Royal, féodal et colossal, le château d’Angers

19/07/2020

En lisière du cœur historique d'Angers, à l'aplomb de la Maine, le château du roi René est sans conteste l'édifice le plus emblématique du patrimoine local. Solidement ancré sur son promontoire, dominant de toute sa majesté une partie de la ville, et fort du gigantisme de ses murailles, il semble bâti pour régner une éternité.

Avec sa muraille de schiste et de calcaire, la forteresse angevine semble indestructible.
Avec sa muraille de schiste et de calcaire, la forteresse angevine semble indestructible.

Sur les vestiges d'un oppidum (village fortifié) gaulois et ceux de la ville de Juliomagus (nom antique d'Angers), le château des ducs d'Anjou fut construit à partir de 1230 par la régente du royaume de France, Blanche de Castille, mère du futur saint Louis. Le but étant d'y accueillir les troupes royales. Sur cette crête rocheuse peuplée par l'homme depuis le néolithique, s'étaient notamment succédé les premiers comtes d'Anjou dont le but était de faire face aux Normands (IXe siècle), puis, trois siècles plus tard, la puissante dynastie des Plantagenets qui édifia un véritable palais.

Comme tous les châteaux forts du Moyen Âge, cette construction seigneuriale du XIIIe siècle était destinée à protéger la noblesse tout en contrôlant le territoire. Avec sa muraille de trente mètres de haut, ses façades compactes et homogènes, sa position dominante sur la rivière, ses dix-sept tours circulaires, elle revendiquait sa fonction guerrière et sa capacité à verrouiller l'accès de la ville. D'autant qu'à l'époque ses tours étaient surmontées de poivrières, ces toits coniques destinées à renforcer les fortifications.
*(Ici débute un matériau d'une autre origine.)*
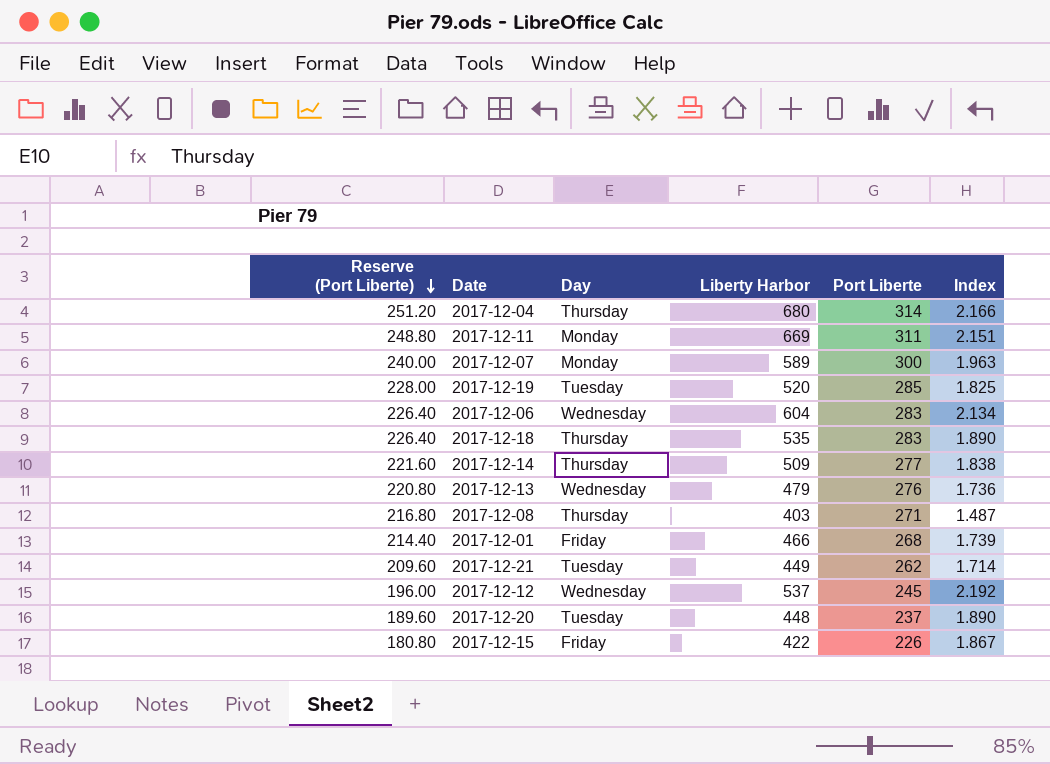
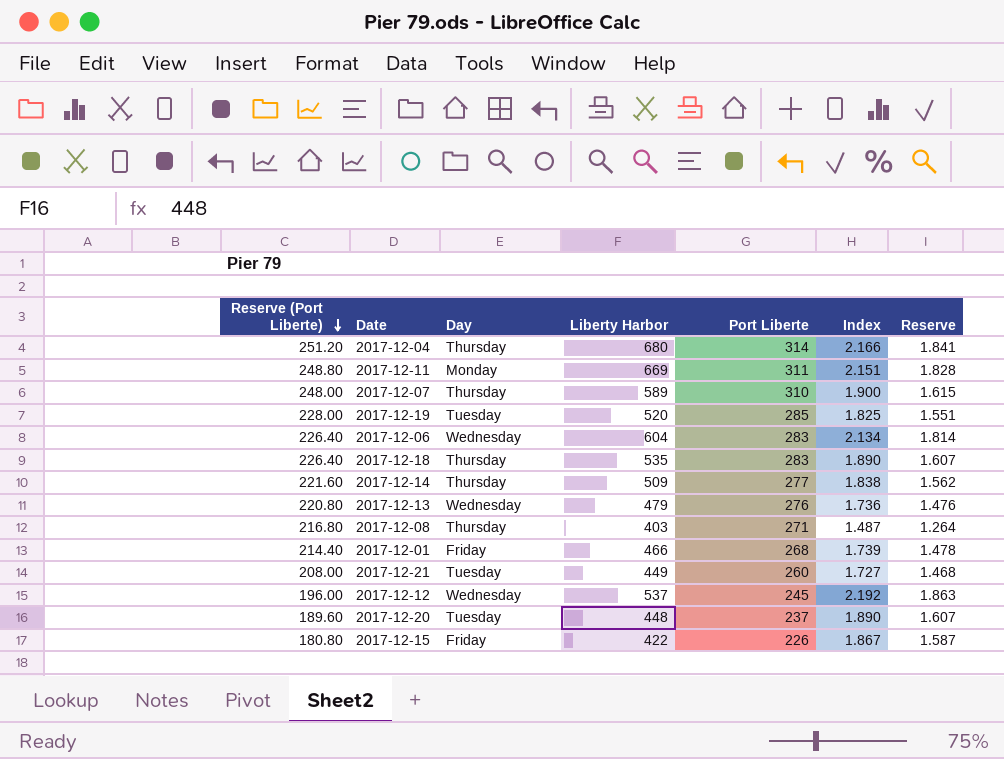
column Reserve | formula: none -> [Index] * 0.85
2017-12-07 | Reserve (Port Liberte): 240.00 -> 248.00
2017-12-07 | Day: Monday -> Thursday
2017-12-07 | Port Liberte: 300 -> 310
2017-12-07 | Index: 1.963 -> 1.900
2017-12-21 | Reserve (Port Liberte): 209.60 -> 208.00
2017-12-21 | Port Liberte: 262 -> 260
2017-12-21 | Index: 1.714 -> 1.727

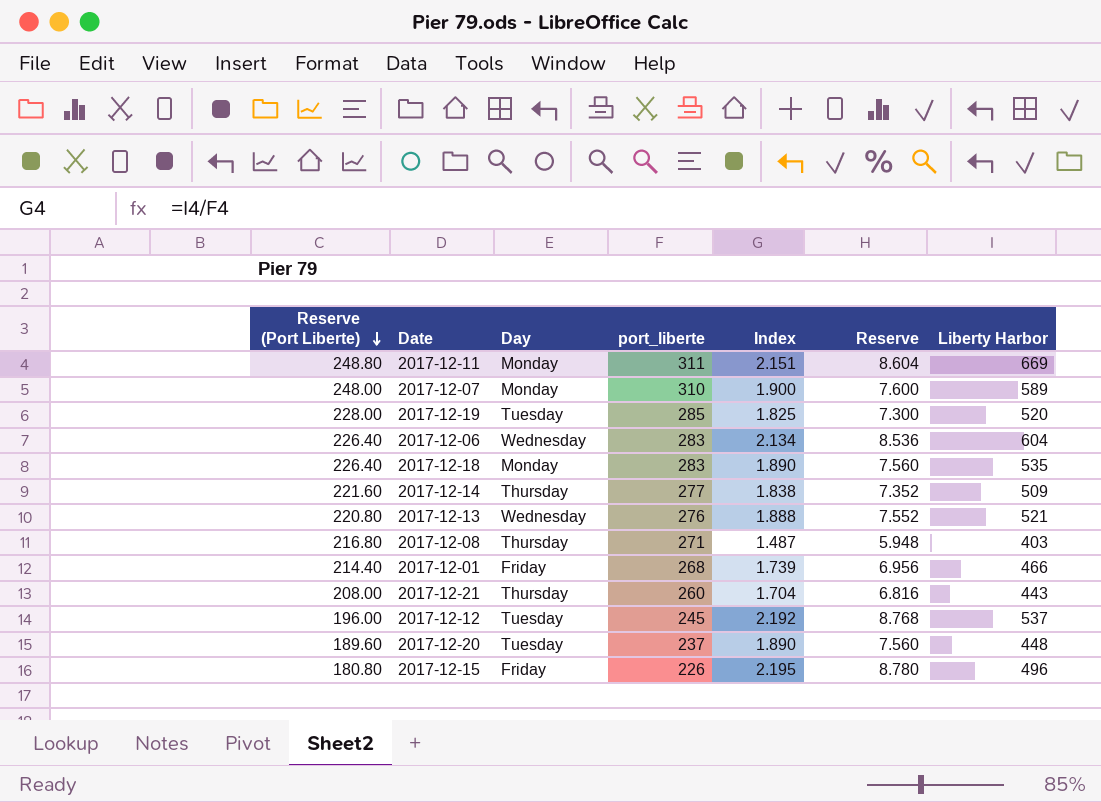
column name: Port Liberte -> port_liberte
column Reserve | formula: [Index] * 0.85 -> [Index] * 4
column Liberty Harbor | position: 4 -> 7
row 2017-12-04: 251.20 | Thursday | 680 | 314 | 2.166 | 1.841 -> none
2017-12-07 | Day: Thursday -> Monday
2017-12-18 | Day: Thursday -> Monday
2017-12-13 | Index: 1.736 -> 1.888
2017-12-13 | Liberty Harbor: 479 -> 521
2017-12-21 | Day: Tuesday -> Thursday
2017-12-21 | Index: 1.727 -> 1.704
2017-12-21 | Liberty Harbor: 449 -> 443
2017-12-12 | Day: Wednesday -> Tuesday
2017-12-15 | Index: 1.867 -> 2.195
2017-12-15 | Liberty Harbor: 422 -> 496

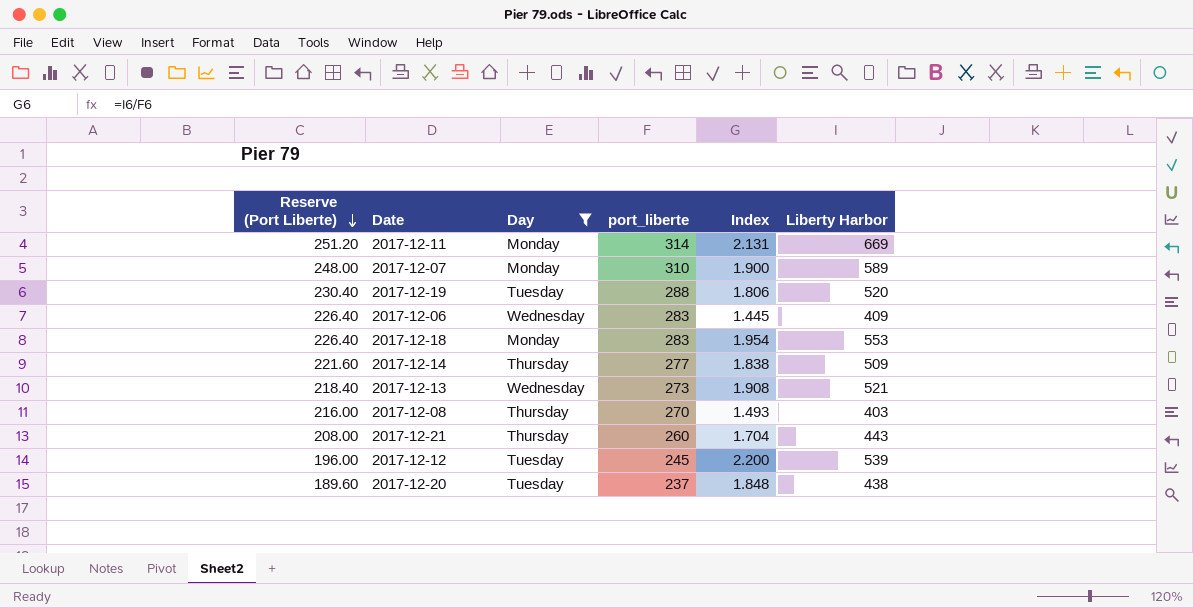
filter: none -> Day != Friday
column Reserve | formula: [Index] * 4 -> none
2017-12-11 | Reserve (Port Liberte): 248.80 -> 251.20
2017-12-11 | port_liberte: 311 -> 314
2017-12-11 | Index: 2.151 -> 2.131
2017-12-19 | Reserve (Port Liberte): 228.00 -> 230.40
2017-12-19 | port_liberte: 285 -> 288
2017-12-19 | Index: 1.825 -> 1.806
2017-12-06 | Index: 2.134 -> 1.445
2017-12-06 | Liberty Harbor: 604 -> 409
2017-12-18 | Index: 1.890 -> 1.954
2017-12-18 | Liberty Harbor: 535 -> 553
2017-12-13 | Reserve (Port Liberte): 220.80 -> 218.40
2017-12-13 | port_liberte: 276 -> 273
2017-12-13 | Index: 1.888 -> 1.908
2017-12-08 | Reserve (Port Liberte): 216.80 -> 216.00
2017-12-08 | port_liberte: 271 -> 270
2017-12-08 | Index: 1.487 -> 1.493
2017-12-12 | Index: 2.192 -> 2.200
2017-12-12 | Liberty Harbor: 537 -> 539
2017-12-20 | Index: 1.890 -> 1.848
2017-12-20 | Liberty Harbor: 448 -> 438

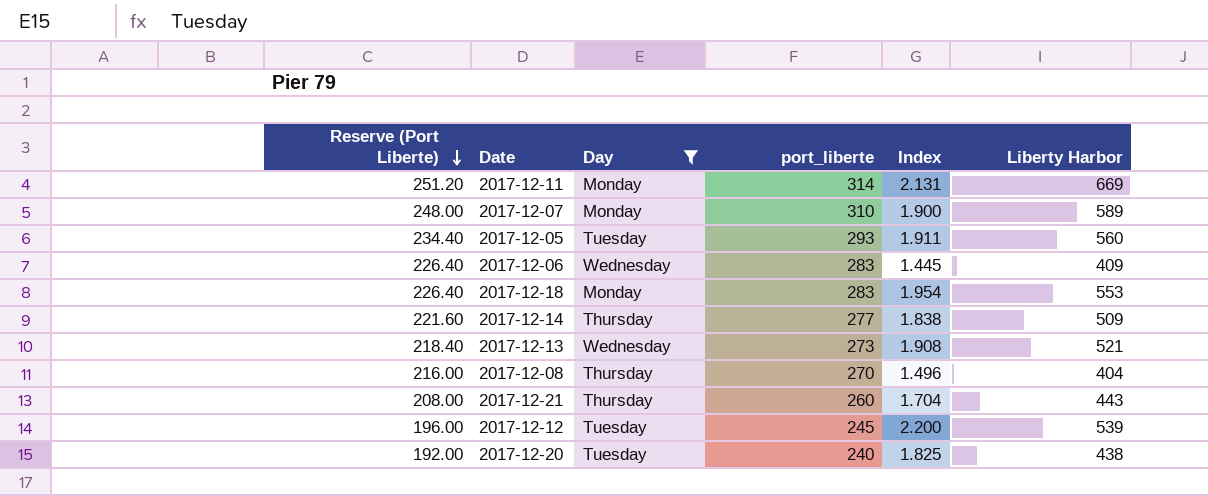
row 2017-12-19: 230.40 | Tuesday | 288 | 1.806 | 520 -> none
row 2017-12-05: none -> 234.40 | Tuesday | 293 | 1.911 | 560
2017-12-08 | Index: 1.493 -> 1.496
2017-12-08 | Liberty Harbor: 403 -> 404
2017-12-20 | Reserve (Port Liberte): 189.60 -> 192.00
2017-12-20 | port_liberte: 237 -> 240
2017-12-20 | Index: 1.848 -> 1.825

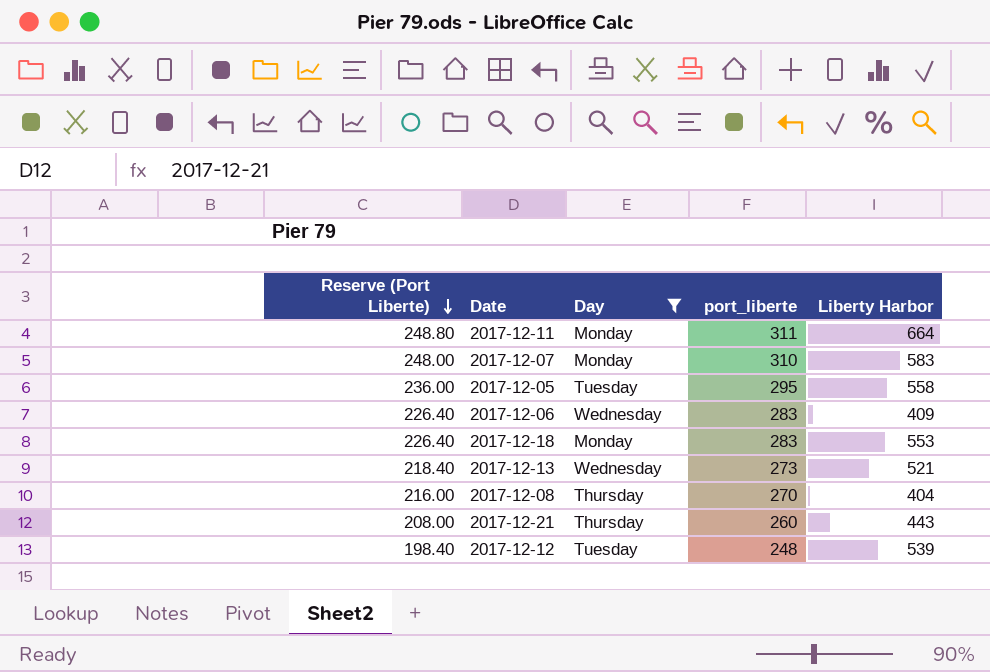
column Index | formula: [Liberty Harbor] / [port_liberte] -> none
row 2017-12-14: 221.60 | Thursday | 277 | 1.838 | 509 -> none
row 2017-12-20: 192.00 | Tuesday | 240 | 1.825 | 438 -> none
2017-12-11 | Reserve (Port Liberte): 251.20 -> 248.80
2017-12-11 | port_liberte: 314 -> 311
2017-12-11 | Liberty Harbor: 669 -> 664
2017-12-07 | Liberty Harbor: 589 -> 583
2017-12-05 | Reserve (Port Liberte): 234.40 -> 236.00
2017-12-05 | port_liberte: 293 -> 295
2017-12-05 | Liberty Harbor: 560 -> 558
2017-12-12 | Reserve (Port Liberte): 196.00 -> 198.40
2017-12-12 | port_liberte: 245 -> 248

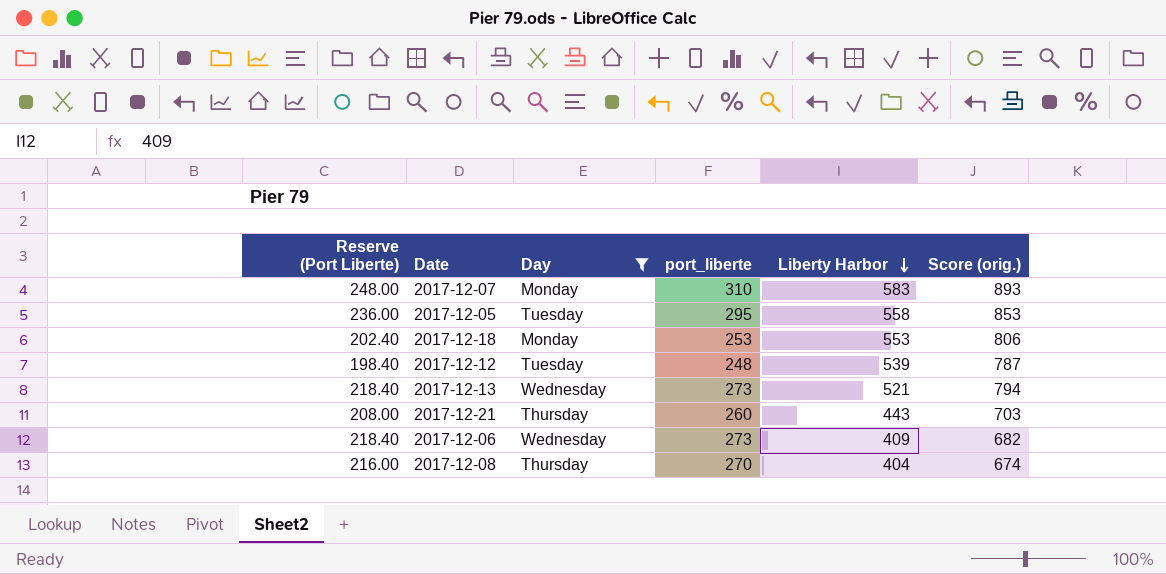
row order: Reserve (Port Liberte) descending -> Liberty Harbor descending
column Score (orig.) | formula: none -> [port_liberte] + [Liberty Harbor]
row 2017-12-11: 248.80 | Monday | 311 | 664 -> none
2017-12-18 | Reserve (Port Liberte): 226.40 -> 202.40
2017-12-18 | port_liberte: 283 -> 253
2017-12-06 | Reserve (Port Liberte): 226.40 -> 218.40
2017-12-06 | port_liberte: 283 -> 273

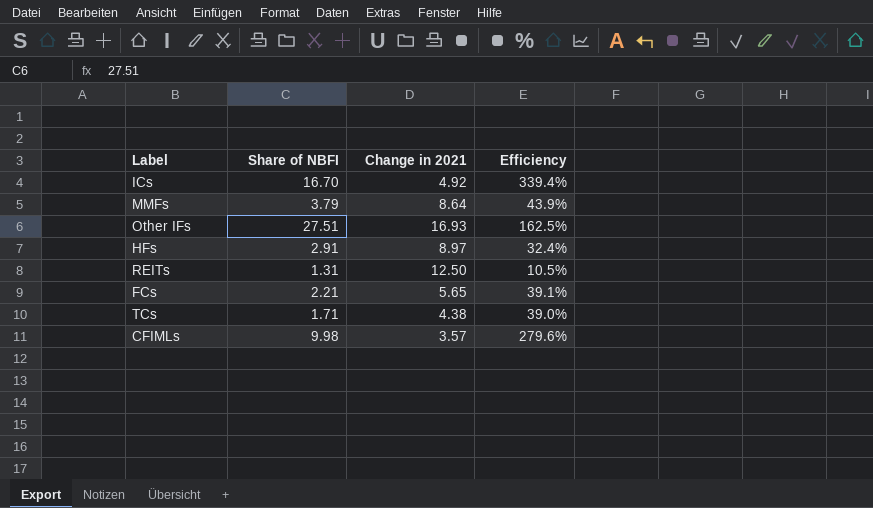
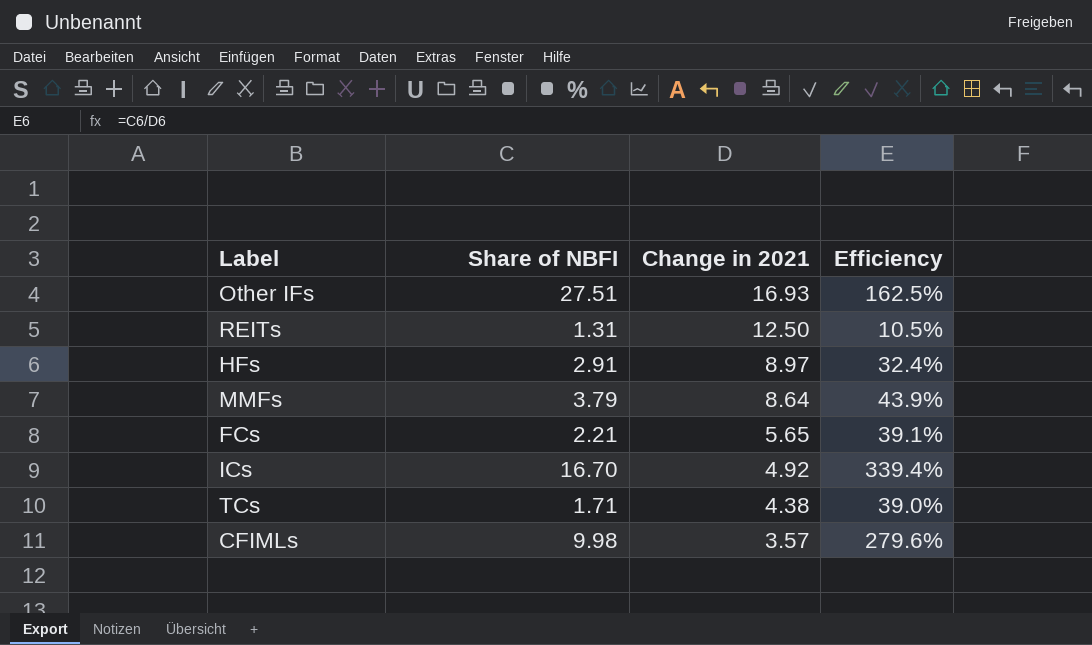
row order: none -> Change in 2021 descending

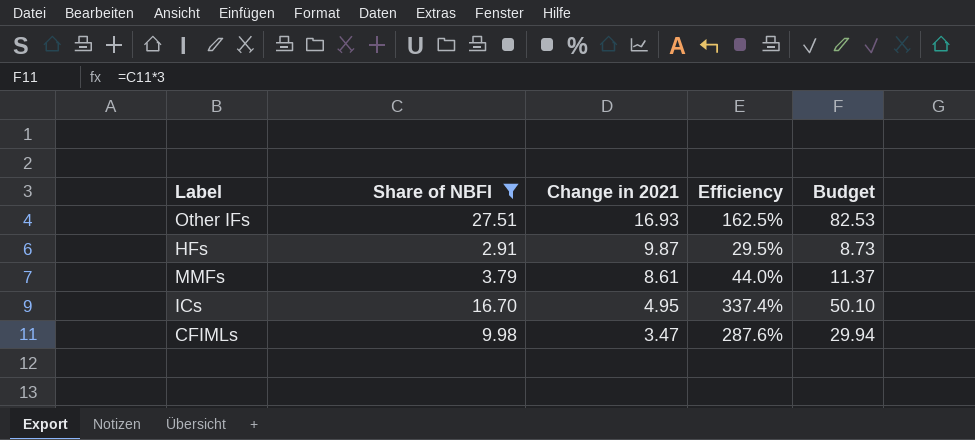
filter: none -> Share of NBFI >= 2.91
column Budget | formula: none -> [Share of NBFI] * 3
HFs | Change in 2021: 8.97 -> 9.87
HFs | Efficiency: 32.4% -> 29.5%
MMFs | Change in 2021: 8.64 -> 8.61
MMFs | Efficiency: 43.9% -> 44.0%
ICs | Change in 2021: 4.92 -> 4.95
ICs | Efficiency: 339.4% -> 337.4%
CFIMLs | Change in 2021: 3.57 -> 3.47
CFIMLs | Efficiency: 279.6% -> 287.6%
Au cœur de la ville, le château du roi René veille sur ses sujets angevins.
Au cœur de la ville, le château du roi René veille sur ses sujets angevins.

A la fin du XVIe siècle, au moment des guerres des religions, les tours furent amputées de ces guérites afin de les adapter à l'évolution de l'artillerie adverse. Ce fut sur décision du représentant d'Henri III, le gouverneur Donadieu de Puycharic, que cette modernisation eut lieu. La physionomie du château deviendra alors celle qu'on lui connaît aujourd'hui, en gardant toutefois sa capacité de puissance et d'invincibilité. Car la vocation de ce mastodonte de calcaire et de schiste devait demeurer celle d'une forteresse imprenable.

Autant l'aspect extérieur peut sembler dépouillé, autant l'intérieur s'affranchit de cette impression en révélant une facette plus résidentielle, plus raffinée. Une fois le pont-levis franchi, le regard découvre une vue d'ensemble sur les bâtiments, la salle frontale, dont il reste quelques pans de murs (François 1er y fut reçu au début du XVIe siècle), une chapelle construite à la demande de Yolande d'Aragon, un logis royal édifié sous Louis II, un châtelet daté de 1450 et construit par le roi René, des chemins de ronde (invisibles hors de l'enceinte) et des jardins remarquables, le tout réparti sur une surface de 20 000 mètres carrés.

Une vigne, un potager, un peu de végétation, des arbres, un jardin à la française : le château s'est mis au vert.
Une vigne, un potager, un peu de végétation, des arbres, un jardin à la française : le château s'est mis au vert.

Bâtisseur, érudit, écrivain et poète, René d'Anjou - futur roi René - fut celui dont le nom resta à jamais associé au lieu, au point que les Angevins attribuent volontiers ce château comme étant celui du roi René. Car l'homme le marqua de son empreinte. Il fut celui qui transforma les parties intérieures en résidence royale, qui planta un jardin, une vigne et un potager, qui importa toutes sortes d'essences. D'aucuns retiendront même qu'il aménagea une ménagerie d'animaux domestiques (poules, canards) et exotiques (lions, léopards, singes) dans les douves.

De nos jours, le château s'est trouvé une mission hautement patrimoniale en protégeant un joyau extraordinaire : la tenture de l'Apocalypse. Œuvre de grand prestige de l'art médiéval, cette tapisserie unique au monde fut commandée vers 1375 par le duc Louis 1er d'Anjou, fils du roi de France Jean II le Bon. Sur 100 mètres de long et 4,50 mètres de haut, elle illustre le dernier livre de la Bible qui décrit le Bien et le Mal, l'opposition entre Dieu et Satan. Propriété du trésor des tapisseries des cathédrales de France, elle est abritée à demeure dans une galerie dédiée.